A driver for the young at heart, screams speed and flies off the club head regardless of the bit you use…


  • Very cool looks, screams go faster!
  • Flat set up = anti left!
  • Very compact head
  • Fast club head speeds
  • Very consistent ball speeds


  • Needs a re-grip for my average hands

Cobra Aerojet LS driver

Now: £429
Cobra Aerojet LS

Check out the best deals on the Cobra Aerojet LS driver

Cobra driver 2023: First Impressions

I bought some ice white Adidas Gazelles recently. I wear them all the time. They are so white they make my eyes hurt a bit, but they make me feel like it is 1995 and I am a still a man about town. That is how this Cobra driver makes me feel. Like I am young, virile and pound 300 yard drives in my sleep. It just looks fast.

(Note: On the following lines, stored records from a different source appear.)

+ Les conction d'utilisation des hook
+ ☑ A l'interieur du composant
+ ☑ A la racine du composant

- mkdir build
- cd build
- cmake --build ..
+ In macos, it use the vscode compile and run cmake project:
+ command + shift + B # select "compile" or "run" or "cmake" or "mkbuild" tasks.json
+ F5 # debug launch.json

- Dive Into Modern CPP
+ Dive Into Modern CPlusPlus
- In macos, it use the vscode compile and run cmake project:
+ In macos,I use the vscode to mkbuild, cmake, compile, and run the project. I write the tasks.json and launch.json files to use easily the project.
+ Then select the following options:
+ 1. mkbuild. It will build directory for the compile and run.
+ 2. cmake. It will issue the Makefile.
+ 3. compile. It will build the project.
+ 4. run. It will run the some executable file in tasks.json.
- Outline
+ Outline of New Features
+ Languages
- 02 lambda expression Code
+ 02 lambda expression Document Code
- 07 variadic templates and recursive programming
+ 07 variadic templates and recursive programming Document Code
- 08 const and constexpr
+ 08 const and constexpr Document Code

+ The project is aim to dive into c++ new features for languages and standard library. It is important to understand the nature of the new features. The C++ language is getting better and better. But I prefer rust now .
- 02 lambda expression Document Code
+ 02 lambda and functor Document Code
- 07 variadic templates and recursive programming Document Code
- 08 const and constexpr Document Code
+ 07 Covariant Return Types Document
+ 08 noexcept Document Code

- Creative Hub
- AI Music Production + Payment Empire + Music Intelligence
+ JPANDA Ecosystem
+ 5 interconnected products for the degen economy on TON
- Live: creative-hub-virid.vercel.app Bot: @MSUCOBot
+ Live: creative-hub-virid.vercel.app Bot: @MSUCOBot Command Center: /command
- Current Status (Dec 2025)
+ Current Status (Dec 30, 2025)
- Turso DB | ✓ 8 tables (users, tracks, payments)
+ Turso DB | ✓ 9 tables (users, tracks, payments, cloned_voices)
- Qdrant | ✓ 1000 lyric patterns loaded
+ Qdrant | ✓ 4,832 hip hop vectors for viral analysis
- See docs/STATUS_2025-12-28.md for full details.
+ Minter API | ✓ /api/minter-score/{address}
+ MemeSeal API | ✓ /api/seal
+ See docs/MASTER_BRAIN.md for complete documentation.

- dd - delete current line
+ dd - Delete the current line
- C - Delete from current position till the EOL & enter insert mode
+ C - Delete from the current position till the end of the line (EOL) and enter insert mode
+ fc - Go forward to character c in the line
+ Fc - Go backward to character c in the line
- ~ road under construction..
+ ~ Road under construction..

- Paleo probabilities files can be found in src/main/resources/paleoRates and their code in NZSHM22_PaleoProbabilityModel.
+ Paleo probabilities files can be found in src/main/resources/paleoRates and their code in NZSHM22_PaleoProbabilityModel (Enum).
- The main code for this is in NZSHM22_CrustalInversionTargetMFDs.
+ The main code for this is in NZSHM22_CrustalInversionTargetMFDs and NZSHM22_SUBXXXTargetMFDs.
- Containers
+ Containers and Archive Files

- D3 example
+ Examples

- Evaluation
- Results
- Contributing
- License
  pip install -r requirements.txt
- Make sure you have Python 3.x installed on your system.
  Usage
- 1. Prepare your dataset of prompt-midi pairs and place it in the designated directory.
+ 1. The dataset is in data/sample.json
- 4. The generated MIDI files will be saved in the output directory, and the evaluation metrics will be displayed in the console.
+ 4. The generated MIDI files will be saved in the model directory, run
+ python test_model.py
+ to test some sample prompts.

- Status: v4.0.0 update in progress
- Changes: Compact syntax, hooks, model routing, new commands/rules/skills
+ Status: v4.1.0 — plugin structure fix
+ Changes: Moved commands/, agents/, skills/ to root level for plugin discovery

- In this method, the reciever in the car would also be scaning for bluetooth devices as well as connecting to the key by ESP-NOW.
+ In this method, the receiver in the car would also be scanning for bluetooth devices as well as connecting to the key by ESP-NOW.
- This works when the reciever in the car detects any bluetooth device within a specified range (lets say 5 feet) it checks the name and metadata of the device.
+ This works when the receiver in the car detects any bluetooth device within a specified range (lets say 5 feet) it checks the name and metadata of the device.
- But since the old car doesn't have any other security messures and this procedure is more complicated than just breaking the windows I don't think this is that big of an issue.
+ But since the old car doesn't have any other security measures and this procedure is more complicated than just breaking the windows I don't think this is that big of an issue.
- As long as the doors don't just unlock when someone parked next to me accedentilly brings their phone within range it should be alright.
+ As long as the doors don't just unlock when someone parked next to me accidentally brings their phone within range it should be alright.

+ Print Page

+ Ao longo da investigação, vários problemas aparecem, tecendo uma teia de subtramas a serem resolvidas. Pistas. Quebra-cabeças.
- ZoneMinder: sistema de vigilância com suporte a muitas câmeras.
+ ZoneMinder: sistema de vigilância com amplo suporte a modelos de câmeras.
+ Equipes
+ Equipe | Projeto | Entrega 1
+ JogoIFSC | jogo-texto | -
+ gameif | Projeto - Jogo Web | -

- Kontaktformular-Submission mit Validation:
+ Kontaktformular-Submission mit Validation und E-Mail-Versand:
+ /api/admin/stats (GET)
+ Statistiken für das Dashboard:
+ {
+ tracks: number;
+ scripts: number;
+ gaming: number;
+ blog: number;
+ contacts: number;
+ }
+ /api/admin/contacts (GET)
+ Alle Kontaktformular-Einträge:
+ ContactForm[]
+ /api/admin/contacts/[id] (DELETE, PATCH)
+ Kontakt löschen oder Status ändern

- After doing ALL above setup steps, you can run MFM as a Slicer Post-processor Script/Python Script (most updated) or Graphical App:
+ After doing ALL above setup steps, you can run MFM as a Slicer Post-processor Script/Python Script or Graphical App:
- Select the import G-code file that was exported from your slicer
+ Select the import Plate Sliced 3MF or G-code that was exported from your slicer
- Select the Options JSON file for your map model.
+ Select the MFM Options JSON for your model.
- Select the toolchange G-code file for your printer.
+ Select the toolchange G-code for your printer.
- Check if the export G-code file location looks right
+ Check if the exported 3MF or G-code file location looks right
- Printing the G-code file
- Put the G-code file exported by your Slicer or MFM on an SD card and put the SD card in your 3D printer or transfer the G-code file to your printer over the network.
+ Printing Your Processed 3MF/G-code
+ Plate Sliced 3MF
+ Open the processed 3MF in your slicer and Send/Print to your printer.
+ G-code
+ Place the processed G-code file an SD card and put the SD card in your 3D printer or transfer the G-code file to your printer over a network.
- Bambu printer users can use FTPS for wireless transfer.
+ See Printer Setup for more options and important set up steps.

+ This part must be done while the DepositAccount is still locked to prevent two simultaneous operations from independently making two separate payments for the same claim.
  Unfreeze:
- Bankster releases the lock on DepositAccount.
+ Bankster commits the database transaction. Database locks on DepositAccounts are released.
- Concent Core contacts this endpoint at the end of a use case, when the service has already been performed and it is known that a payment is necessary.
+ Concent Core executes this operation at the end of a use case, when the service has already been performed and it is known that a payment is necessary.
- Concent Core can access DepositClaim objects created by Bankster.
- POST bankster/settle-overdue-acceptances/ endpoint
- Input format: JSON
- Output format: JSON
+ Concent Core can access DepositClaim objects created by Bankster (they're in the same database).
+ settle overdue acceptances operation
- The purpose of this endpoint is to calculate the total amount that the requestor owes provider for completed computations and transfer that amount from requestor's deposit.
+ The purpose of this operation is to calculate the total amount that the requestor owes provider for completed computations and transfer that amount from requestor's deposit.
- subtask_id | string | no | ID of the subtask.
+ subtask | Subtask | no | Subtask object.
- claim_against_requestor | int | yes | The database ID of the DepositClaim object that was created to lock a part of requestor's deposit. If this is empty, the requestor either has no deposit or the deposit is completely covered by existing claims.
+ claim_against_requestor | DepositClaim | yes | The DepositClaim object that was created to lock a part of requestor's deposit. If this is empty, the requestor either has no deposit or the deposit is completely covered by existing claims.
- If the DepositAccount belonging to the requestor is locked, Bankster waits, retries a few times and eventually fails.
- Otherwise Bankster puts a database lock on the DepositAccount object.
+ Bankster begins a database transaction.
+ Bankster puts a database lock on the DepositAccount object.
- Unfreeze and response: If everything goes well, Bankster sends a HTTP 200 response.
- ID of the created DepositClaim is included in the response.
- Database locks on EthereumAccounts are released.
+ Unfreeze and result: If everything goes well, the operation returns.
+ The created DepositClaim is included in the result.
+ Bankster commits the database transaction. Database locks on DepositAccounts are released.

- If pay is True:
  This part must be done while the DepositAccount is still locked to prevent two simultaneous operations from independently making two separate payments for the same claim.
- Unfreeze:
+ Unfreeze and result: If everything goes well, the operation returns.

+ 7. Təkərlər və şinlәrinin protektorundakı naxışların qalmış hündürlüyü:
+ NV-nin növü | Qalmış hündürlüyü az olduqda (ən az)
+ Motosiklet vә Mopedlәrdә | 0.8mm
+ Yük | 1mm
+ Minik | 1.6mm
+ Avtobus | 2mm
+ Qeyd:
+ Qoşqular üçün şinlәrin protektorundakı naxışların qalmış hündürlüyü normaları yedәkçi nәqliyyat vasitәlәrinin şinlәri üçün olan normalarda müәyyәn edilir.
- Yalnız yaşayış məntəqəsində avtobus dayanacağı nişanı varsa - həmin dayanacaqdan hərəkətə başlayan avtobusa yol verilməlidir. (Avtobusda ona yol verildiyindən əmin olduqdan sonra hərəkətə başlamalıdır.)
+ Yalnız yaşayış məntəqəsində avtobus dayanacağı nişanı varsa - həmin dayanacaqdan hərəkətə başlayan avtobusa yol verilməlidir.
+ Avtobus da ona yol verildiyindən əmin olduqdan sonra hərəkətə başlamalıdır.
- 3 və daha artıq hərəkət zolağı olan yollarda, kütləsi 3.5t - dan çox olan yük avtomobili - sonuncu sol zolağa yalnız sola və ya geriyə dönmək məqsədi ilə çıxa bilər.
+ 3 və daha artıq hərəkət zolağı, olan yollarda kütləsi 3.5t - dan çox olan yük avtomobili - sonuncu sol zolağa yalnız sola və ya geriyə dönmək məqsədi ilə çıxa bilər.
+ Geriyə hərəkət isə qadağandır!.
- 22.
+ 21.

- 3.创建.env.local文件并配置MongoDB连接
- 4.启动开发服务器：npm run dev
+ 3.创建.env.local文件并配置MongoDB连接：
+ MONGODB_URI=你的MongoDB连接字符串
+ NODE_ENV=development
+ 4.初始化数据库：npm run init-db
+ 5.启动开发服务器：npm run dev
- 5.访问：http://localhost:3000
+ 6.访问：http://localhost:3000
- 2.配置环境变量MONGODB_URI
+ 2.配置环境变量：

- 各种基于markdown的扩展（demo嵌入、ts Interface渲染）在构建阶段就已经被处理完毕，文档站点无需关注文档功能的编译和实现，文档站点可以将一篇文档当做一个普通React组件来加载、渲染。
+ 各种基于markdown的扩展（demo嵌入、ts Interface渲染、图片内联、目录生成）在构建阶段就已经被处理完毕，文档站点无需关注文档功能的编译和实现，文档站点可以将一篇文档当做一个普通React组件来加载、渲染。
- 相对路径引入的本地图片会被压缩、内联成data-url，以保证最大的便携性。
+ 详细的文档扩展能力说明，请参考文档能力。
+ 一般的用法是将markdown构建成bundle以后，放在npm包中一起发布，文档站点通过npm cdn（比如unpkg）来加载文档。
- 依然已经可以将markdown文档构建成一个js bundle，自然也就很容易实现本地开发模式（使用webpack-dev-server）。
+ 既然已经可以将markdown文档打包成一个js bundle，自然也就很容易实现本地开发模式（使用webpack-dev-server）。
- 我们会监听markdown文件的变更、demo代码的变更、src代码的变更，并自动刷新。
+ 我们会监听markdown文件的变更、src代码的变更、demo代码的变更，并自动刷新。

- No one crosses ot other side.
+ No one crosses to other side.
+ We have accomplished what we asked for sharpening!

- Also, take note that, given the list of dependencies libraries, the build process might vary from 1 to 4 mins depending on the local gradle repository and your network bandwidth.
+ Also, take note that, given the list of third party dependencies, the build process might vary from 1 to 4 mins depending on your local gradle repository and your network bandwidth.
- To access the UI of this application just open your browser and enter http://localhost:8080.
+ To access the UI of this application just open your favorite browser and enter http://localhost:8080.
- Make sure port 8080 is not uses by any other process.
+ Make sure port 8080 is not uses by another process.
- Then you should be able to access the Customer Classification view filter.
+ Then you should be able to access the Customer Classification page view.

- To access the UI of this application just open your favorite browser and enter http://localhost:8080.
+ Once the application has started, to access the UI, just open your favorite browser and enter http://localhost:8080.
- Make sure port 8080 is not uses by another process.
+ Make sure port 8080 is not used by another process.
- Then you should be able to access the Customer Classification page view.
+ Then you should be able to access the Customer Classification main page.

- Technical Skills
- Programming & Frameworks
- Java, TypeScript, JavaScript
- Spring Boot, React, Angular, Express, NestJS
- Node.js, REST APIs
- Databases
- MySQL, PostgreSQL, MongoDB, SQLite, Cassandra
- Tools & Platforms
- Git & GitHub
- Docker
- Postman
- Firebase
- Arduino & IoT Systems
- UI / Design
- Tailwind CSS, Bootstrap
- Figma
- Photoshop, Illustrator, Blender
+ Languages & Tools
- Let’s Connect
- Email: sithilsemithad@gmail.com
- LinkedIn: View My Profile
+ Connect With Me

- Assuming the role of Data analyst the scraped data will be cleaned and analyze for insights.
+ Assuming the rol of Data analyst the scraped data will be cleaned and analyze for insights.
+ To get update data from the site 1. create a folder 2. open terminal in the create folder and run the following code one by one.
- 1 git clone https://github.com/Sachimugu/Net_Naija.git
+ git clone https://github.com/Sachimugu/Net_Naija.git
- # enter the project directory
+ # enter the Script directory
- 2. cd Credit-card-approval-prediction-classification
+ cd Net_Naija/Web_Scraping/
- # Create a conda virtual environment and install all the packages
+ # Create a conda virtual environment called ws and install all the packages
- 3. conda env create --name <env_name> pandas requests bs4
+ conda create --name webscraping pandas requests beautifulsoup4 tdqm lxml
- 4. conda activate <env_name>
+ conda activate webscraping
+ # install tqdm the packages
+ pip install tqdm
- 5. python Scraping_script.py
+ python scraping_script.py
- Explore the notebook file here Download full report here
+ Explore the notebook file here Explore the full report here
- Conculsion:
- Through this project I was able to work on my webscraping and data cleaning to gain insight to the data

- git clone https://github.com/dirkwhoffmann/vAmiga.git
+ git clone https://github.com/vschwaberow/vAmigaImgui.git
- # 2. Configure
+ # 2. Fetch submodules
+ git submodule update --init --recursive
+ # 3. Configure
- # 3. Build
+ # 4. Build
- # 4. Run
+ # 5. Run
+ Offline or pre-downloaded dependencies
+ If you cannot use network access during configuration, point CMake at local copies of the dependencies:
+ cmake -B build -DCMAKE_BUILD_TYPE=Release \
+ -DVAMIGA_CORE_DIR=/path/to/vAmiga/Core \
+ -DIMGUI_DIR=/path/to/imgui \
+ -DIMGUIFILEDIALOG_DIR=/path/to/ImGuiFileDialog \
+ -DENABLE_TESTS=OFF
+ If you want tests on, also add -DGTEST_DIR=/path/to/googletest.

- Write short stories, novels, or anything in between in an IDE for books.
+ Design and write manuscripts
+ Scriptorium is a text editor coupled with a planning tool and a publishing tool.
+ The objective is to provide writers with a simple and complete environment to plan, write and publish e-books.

Like me and my Gazelles though it has some old school qualities. Checkout the picture of the crown below it is compact, and a traditional pear shape. The sole is similarly curved which gives lots of flexibility with how you sit it behind the ball and makes it feel workable.

cobra driver 2023

The carbon crown gives way to an all-black line across the top of the face, which combined with the centred Cobra symbol makes for easy alignment, whilst being unfussy. I quite like how all the go faster stripes are on the sole, whilst the bit I can see at address is much more understated. Like a classic sports car where all the grunt is under the hood.

NCG Review

As a result of all of those curves, the Aerojet driver is seriously aerodynamic. The sole and the crown have more curve than the 2022 Cobra LTDx LS, and it shows in the speeds. My club head speeds are variable depending on the state of my back and how cold it is and on a damp range. First up, I was delighted with numbers averaging around 110mph

I hit it all over the face, who doesn’t, and was extremely surprised with my ball speeds on off-centre strikes. The black titanium on the sole adds a lot of performance benefits, Cobra calls it a Titanium Power Bridge. In this LS model, it moves the centre of gravity forward for more speed, and connects the heel and toe for more forgiveness. In practice, that was giving me a variable of just 4mph in ball speed on my best and worst strikes.

Cobra aerojet ls driver

Interestingly, this LS model is flatter than a standard driver. I hate seeing the ball going left, and as you can see from the Trackman data below, this was helping me stay on or right of the target. Even huge toe strikes weren’t nose-diving left.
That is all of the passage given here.